_Assigned task_
Reproduce exactly, from the data that follows, the line with "background: #0c4a6e ->", the line with "background: #701a75 ->", and every line that lies between them.

_Available data_

::::::

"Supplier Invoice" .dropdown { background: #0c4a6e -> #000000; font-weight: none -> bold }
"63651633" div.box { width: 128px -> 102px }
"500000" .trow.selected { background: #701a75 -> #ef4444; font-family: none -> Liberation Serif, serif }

::::::

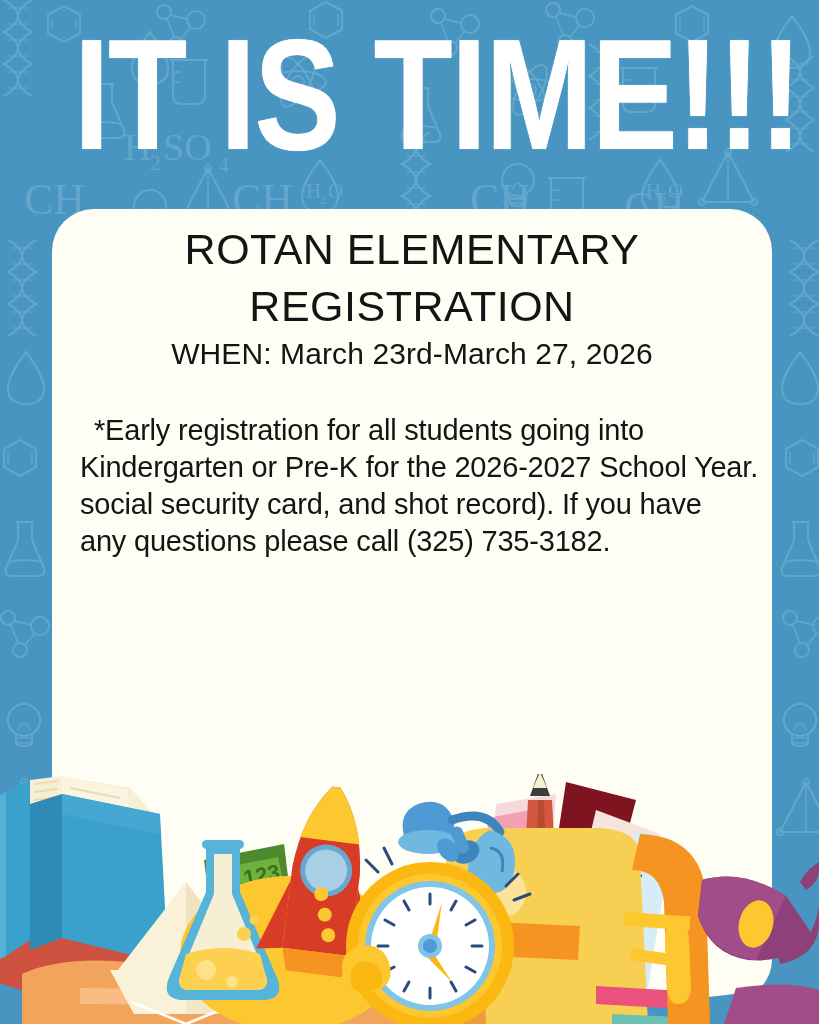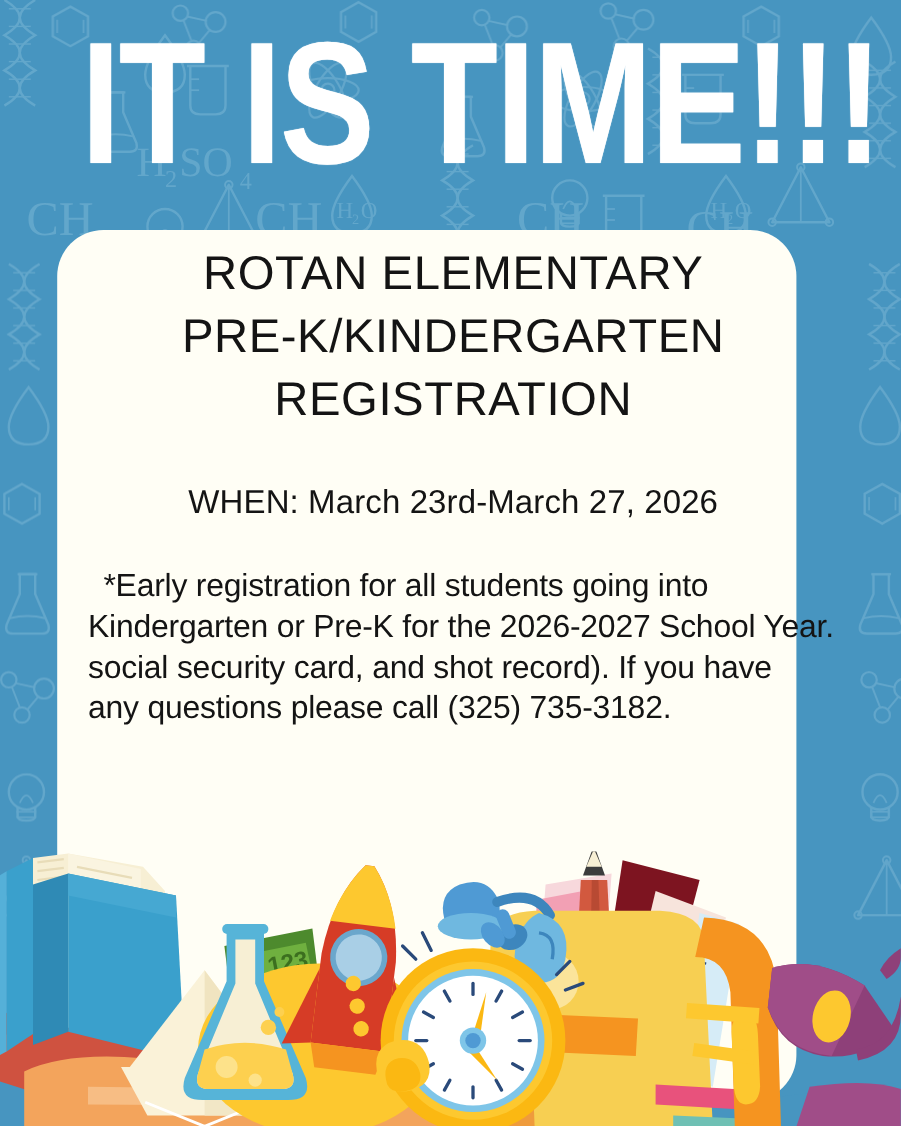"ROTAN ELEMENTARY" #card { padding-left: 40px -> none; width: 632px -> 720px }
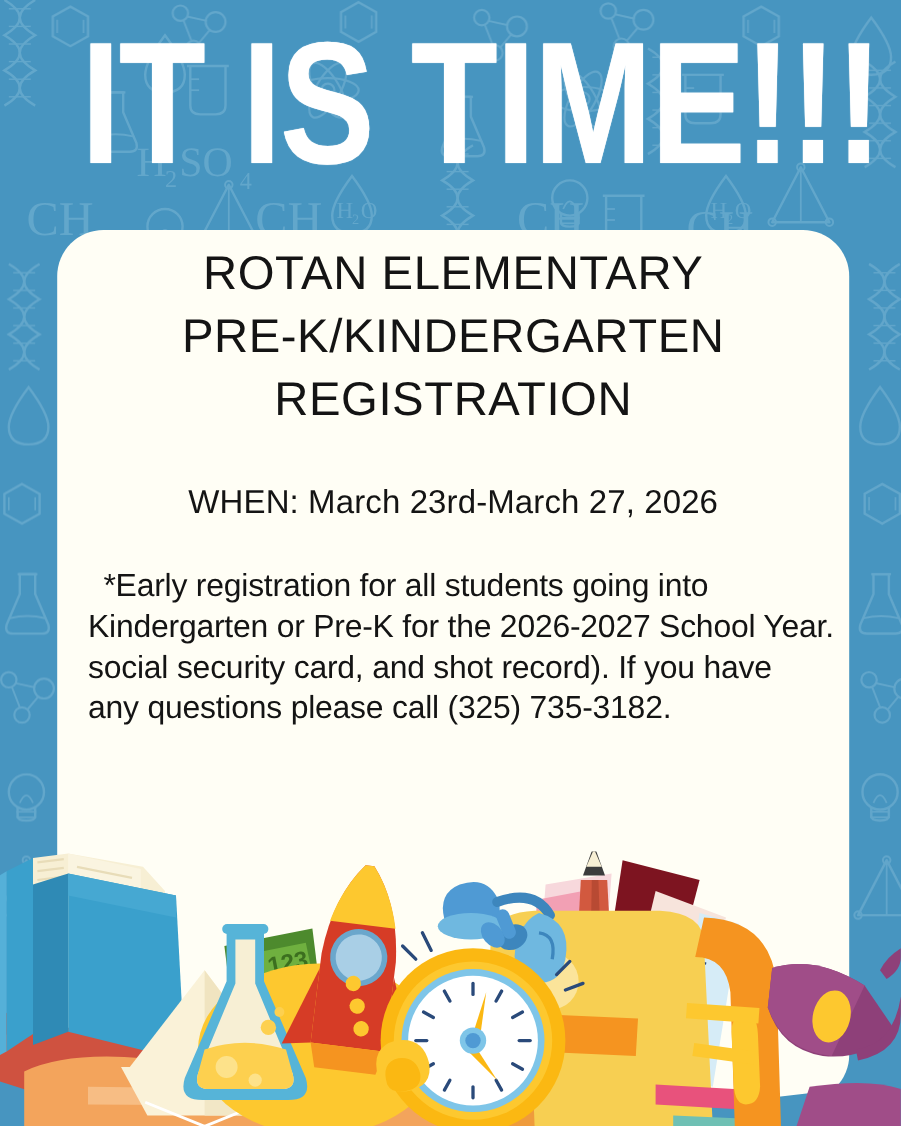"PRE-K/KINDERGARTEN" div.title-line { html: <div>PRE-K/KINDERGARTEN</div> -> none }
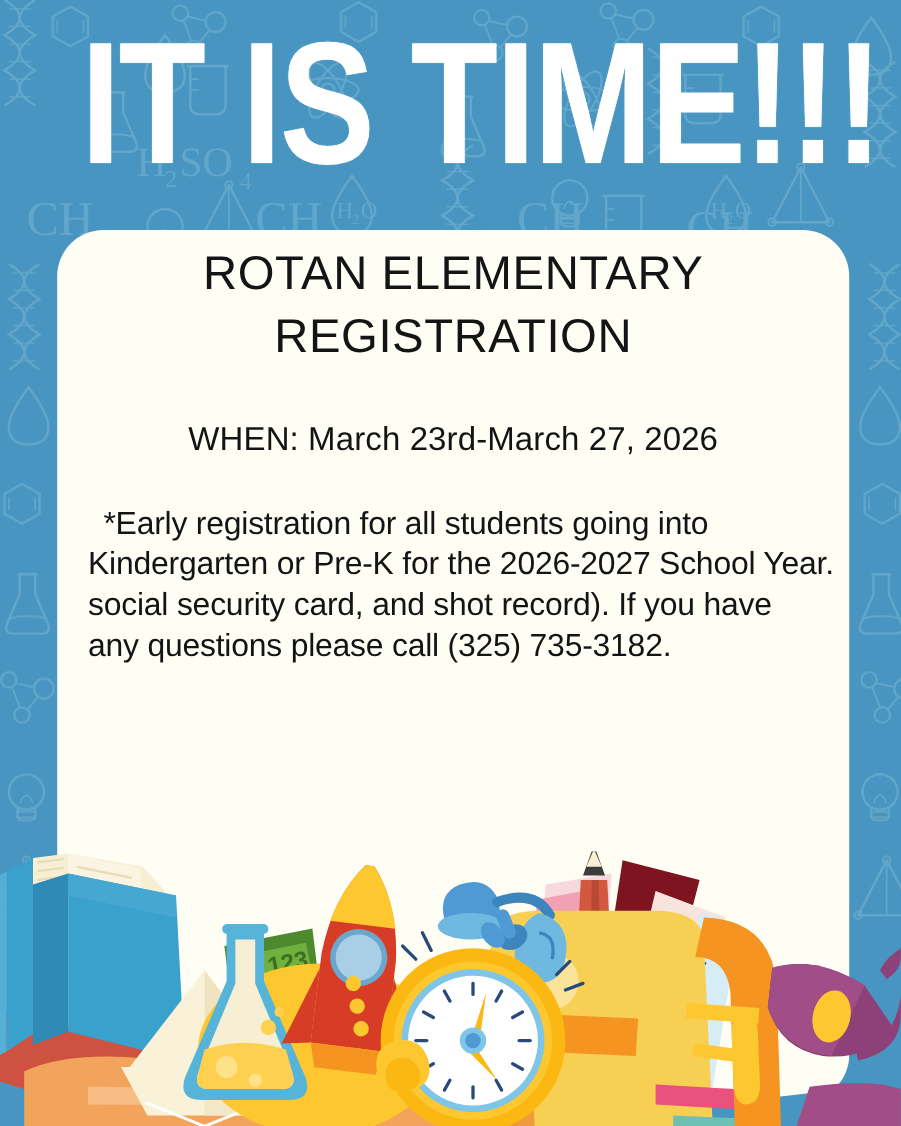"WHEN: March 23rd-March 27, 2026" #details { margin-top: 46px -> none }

::::::

_Solution to this problem_
"Supplier Invoice" .dropdown { background: #0c4a6e -> #000000; font-weight: none -> bold }
"63651633" div.box { width: 128px -> 102px }
"500000" .trow.selected { background: #701a75 -> #ef4444; font-family: none -> Liberation Serif, serif }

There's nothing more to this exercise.